### About this exercise
Line by line, set down the records below from the first line through the line containing "[215,237,238,245] are ->". Omit the pictures.

[[ Data section, beginning ]]

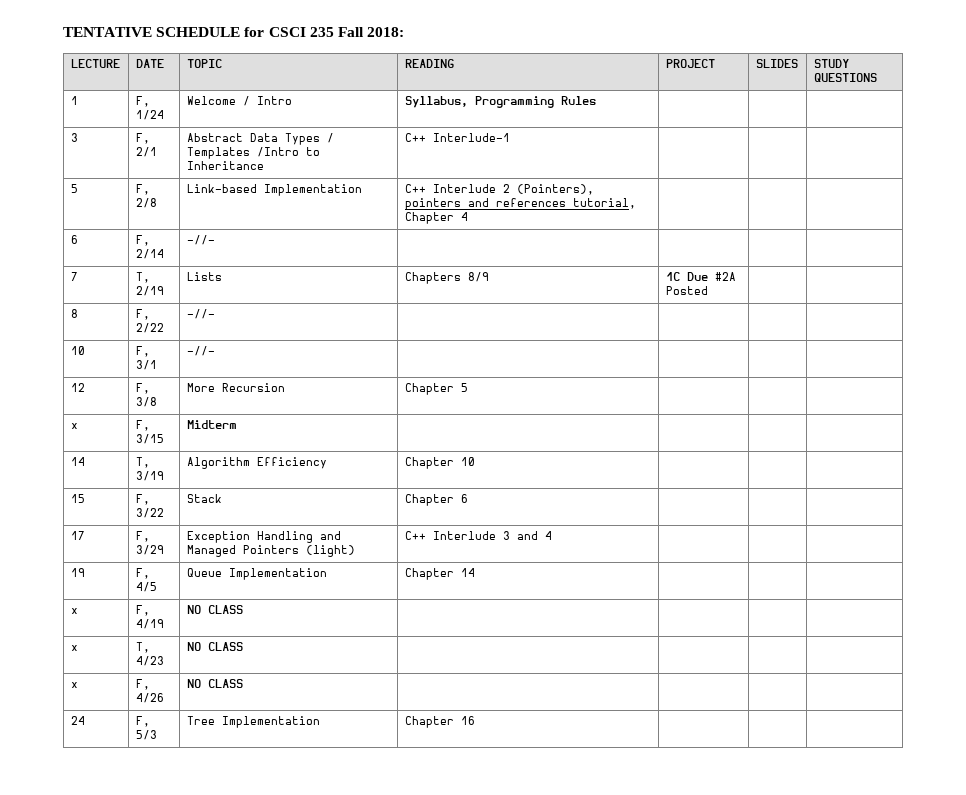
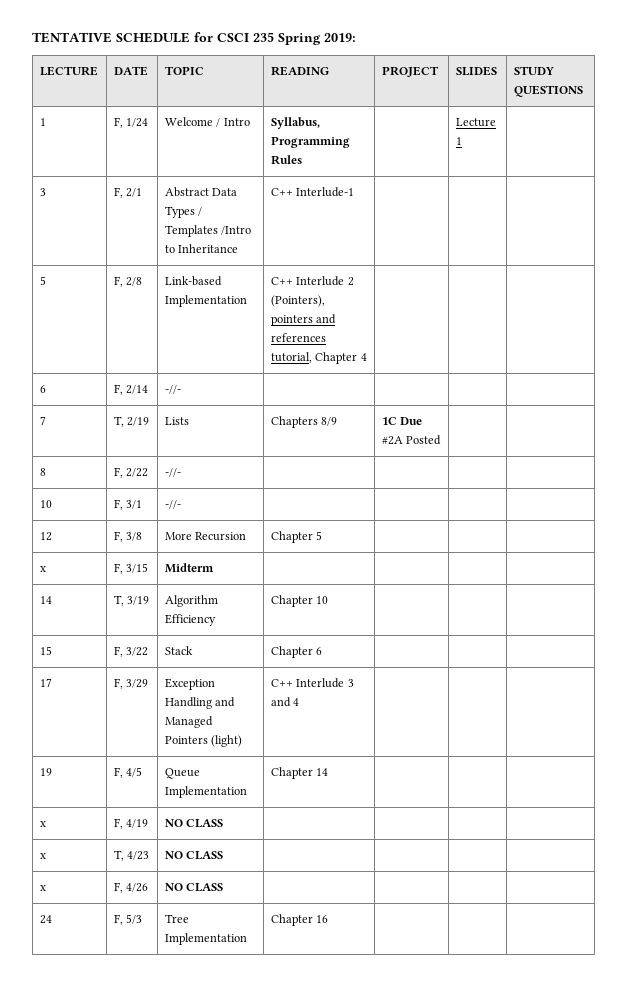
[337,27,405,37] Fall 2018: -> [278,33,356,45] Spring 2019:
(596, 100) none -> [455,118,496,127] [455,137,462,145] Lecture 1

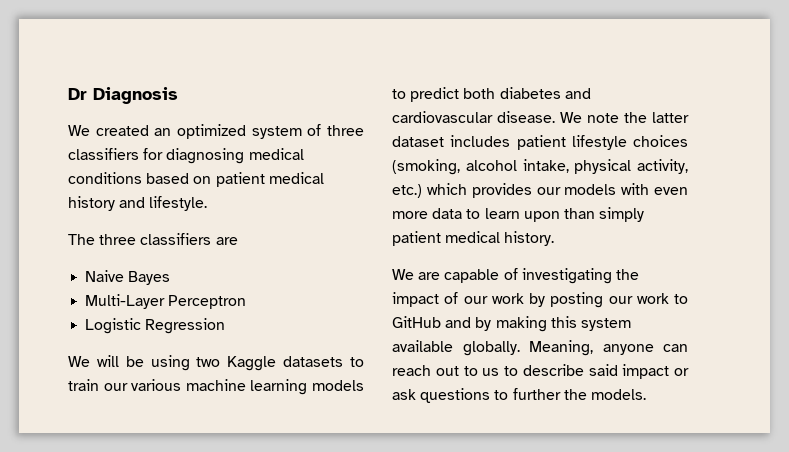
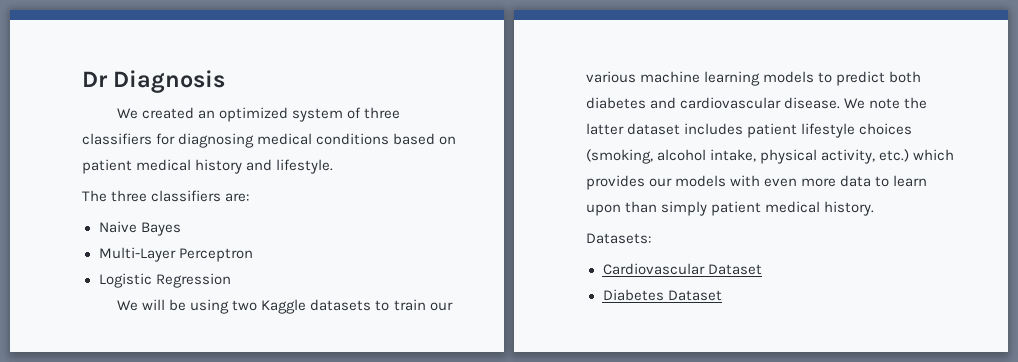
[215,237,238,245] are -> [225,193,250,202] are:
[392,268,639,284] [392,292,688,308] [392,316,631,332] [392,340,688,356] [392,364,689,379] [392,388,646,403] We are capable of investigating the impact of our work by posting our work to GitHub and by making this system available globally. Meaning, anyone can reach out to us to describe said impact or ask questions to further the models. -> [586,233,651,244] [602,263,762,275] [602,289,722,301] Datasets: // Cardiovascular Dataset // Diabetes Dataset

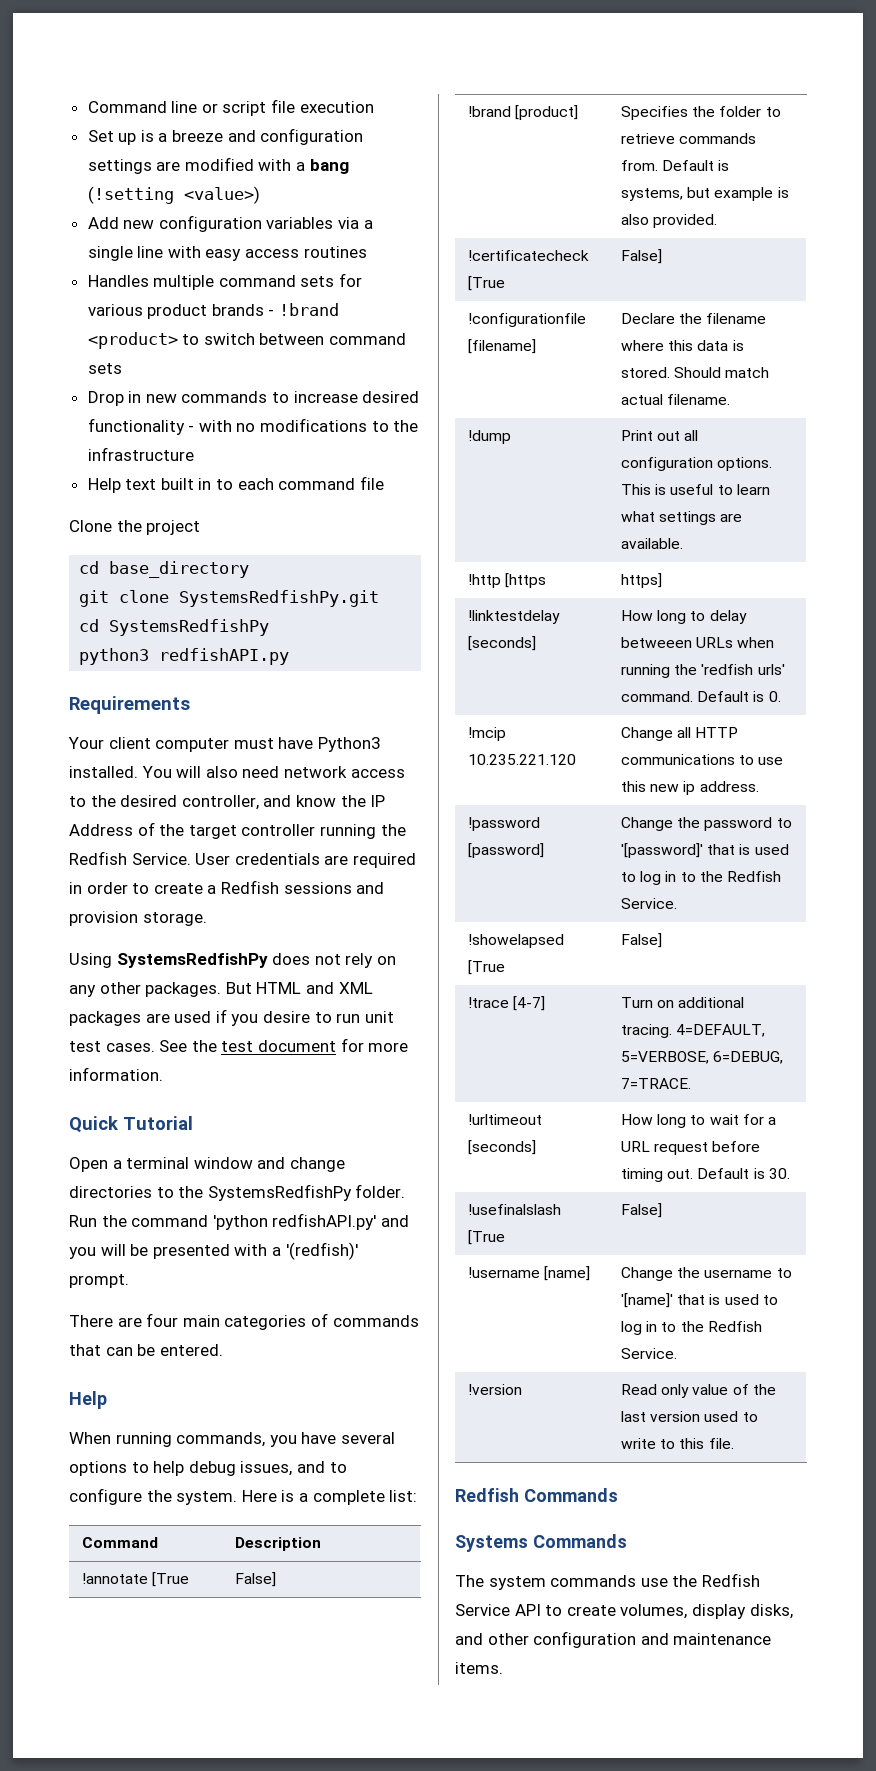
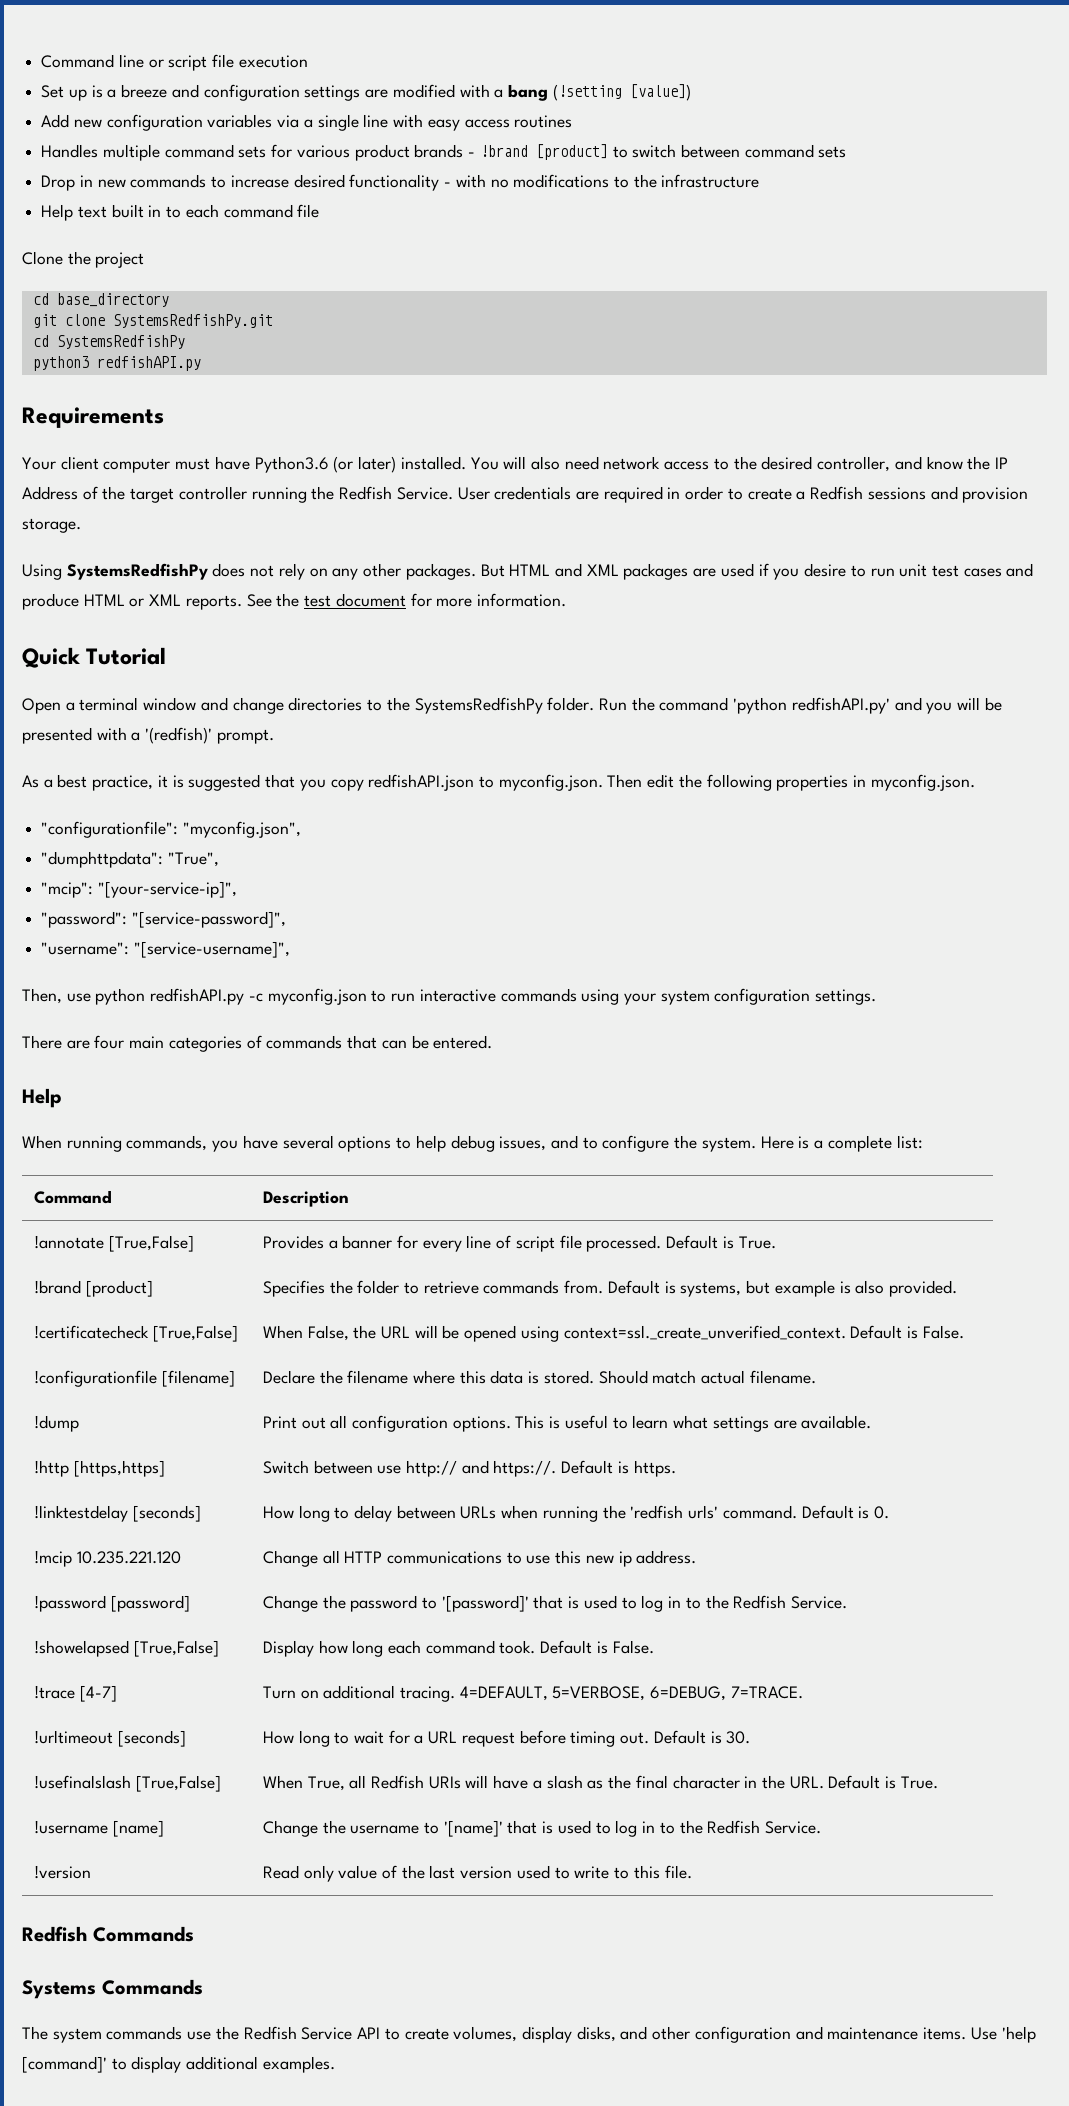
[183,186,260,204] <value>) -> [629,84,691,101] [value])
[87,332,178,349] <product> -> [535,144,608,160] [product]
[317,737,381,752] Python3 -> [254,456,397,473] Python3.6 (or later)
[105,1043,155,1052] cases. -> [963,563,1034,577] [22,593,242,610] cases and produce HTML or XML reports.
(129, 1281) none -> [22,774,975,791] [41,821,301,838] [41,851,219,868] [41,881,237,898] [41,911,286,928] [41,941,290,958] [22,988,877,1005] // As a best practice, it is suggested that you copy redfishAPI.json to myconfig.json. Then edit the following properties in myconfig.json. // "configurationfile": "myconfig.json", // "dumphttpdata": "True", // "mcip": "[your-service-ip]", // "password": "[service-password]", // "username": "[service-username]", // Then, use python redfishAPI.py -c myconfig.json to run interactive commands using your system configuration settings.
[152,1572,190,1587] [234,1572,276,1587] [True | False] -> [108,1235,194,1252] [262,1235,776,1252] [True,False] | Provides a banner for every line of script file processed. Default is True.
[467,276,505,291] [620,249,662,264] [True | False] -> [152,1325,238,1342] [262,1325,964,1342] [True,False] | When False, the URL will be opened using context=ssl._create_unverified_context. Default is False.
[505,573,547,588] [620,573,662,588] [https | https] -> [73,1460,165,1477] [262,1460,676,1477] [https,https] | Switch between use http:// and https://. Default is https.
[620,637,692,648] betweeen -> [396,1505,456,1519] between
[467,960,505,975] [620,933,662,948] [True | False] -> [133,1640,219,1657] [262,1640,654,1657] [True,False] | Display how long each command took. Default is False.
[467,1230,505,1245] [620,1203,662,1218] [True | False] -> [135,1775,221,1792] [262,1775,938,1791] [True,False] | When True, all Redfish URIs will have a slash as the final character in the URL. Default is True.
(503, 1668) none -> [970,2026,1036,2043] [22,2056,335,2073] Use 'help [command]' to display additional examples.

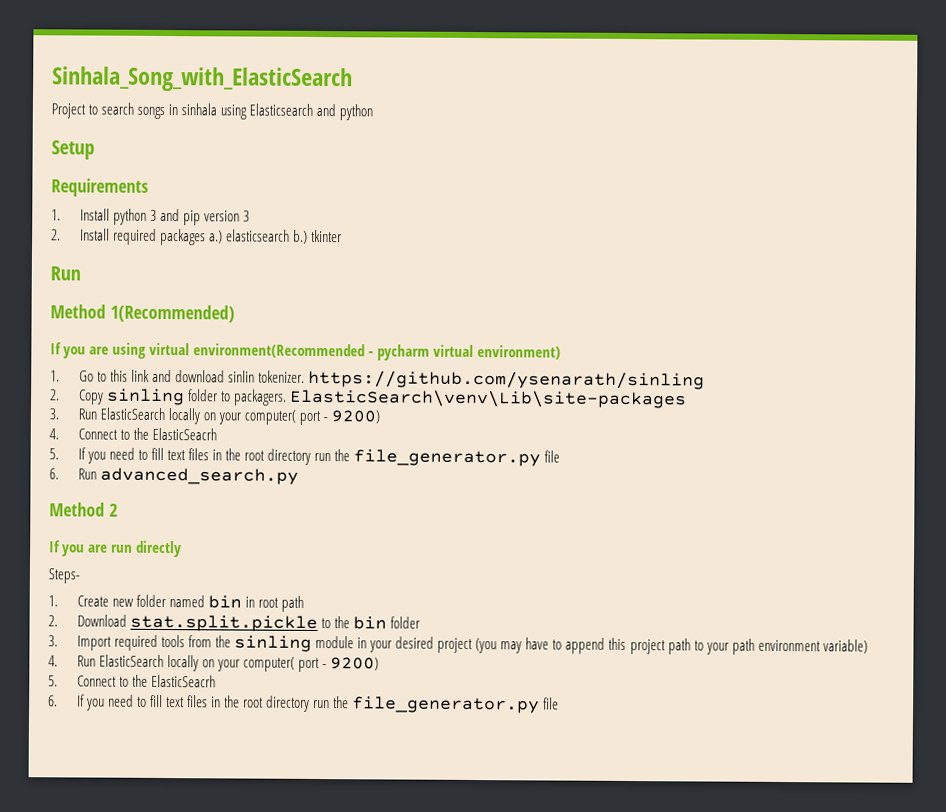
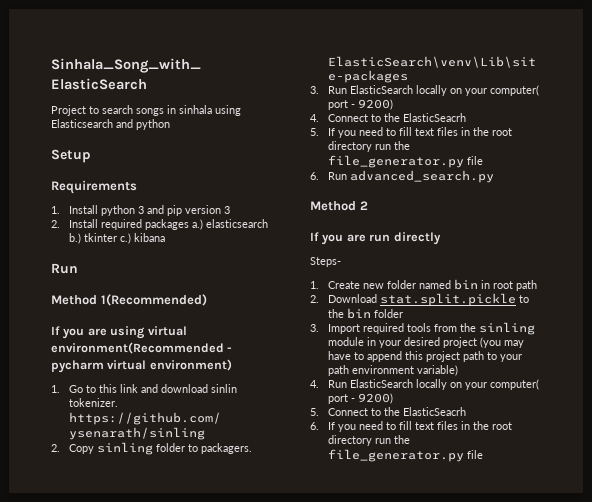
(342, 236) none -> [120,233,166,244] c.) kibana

[[ Data section, end ]]

### Task response
[337,27,405,37] Fall 2018: -> [278,33,356,45] Spring 2019:
(596, 100) none -> [455,118,496,127] [455,137,462,145] Lecture 1

[215,237,238,245] are -> [225,193,250,202] are:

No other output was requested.